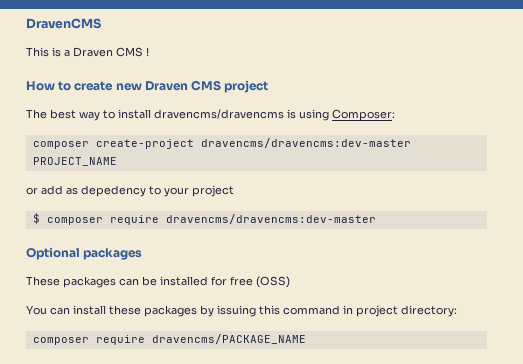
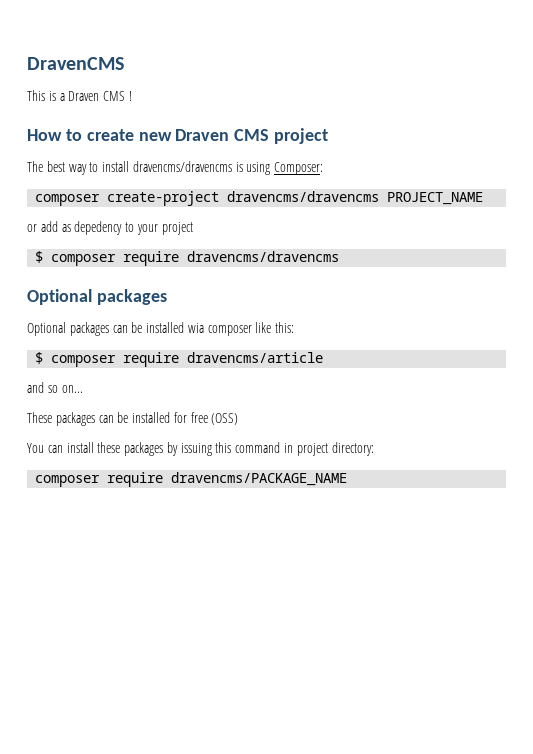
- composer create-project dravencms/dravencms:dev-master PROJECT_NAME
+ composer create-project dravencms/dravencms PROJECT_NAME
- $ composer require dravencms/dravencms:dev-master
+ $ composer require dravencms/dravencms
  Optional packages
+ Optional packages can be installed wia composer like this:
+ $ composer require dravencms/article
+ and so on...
==
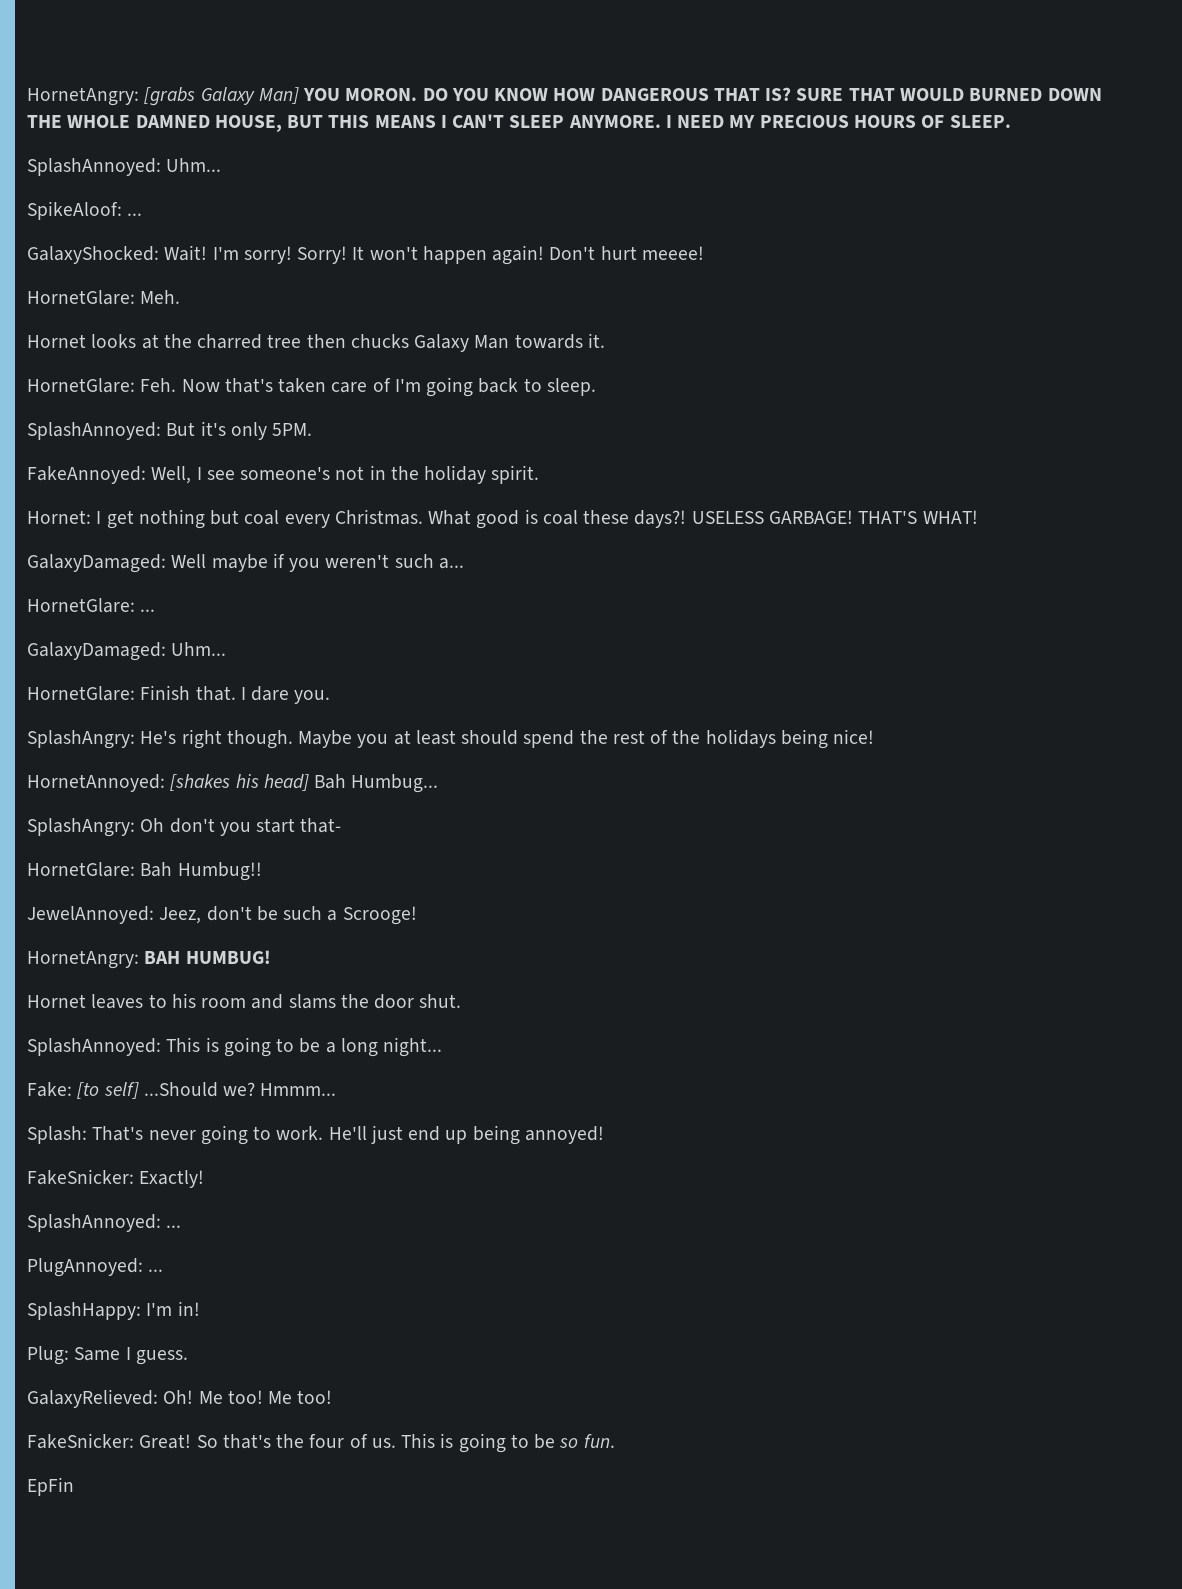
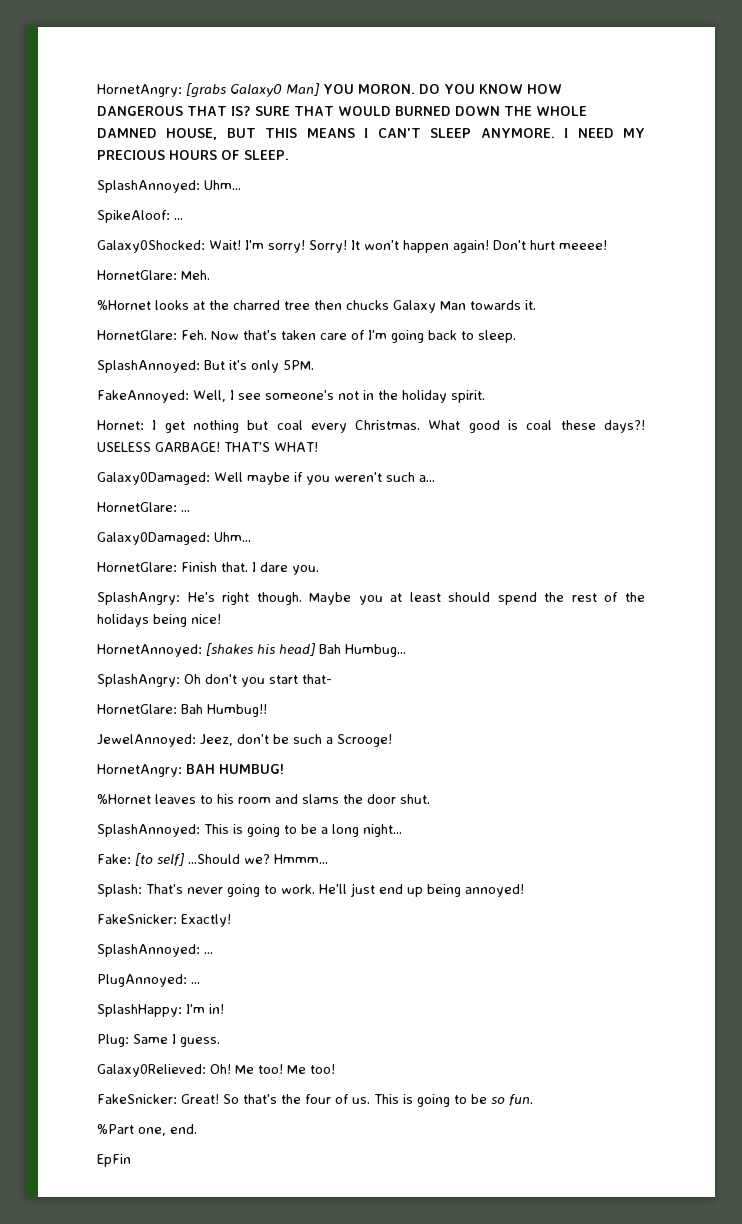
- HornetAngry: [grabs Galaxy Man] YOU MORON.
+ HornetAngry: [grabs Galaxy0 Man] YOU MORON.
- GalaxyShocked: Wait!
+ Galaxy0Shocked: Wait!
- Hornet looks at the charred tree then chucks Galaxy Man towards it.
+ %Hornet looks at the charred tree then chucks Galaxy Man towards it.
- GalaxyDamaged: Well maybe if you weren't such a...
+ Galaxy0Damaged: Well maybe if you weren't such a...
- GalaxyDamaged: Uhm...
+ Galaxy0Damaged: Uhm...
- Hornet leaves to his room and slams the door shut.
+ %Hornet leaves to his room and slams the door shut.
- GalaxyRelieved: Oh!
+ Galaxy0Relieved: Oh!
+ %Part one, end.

■ TASK DIRECTIONS: Copy out every line from the data above that has "weren" in it.

■ ANSWER AREA:
- GalaxyDamaged: Well maybe if you weren't such a...
+ Galaxy0Damaged: Well maybe if you weren't such a...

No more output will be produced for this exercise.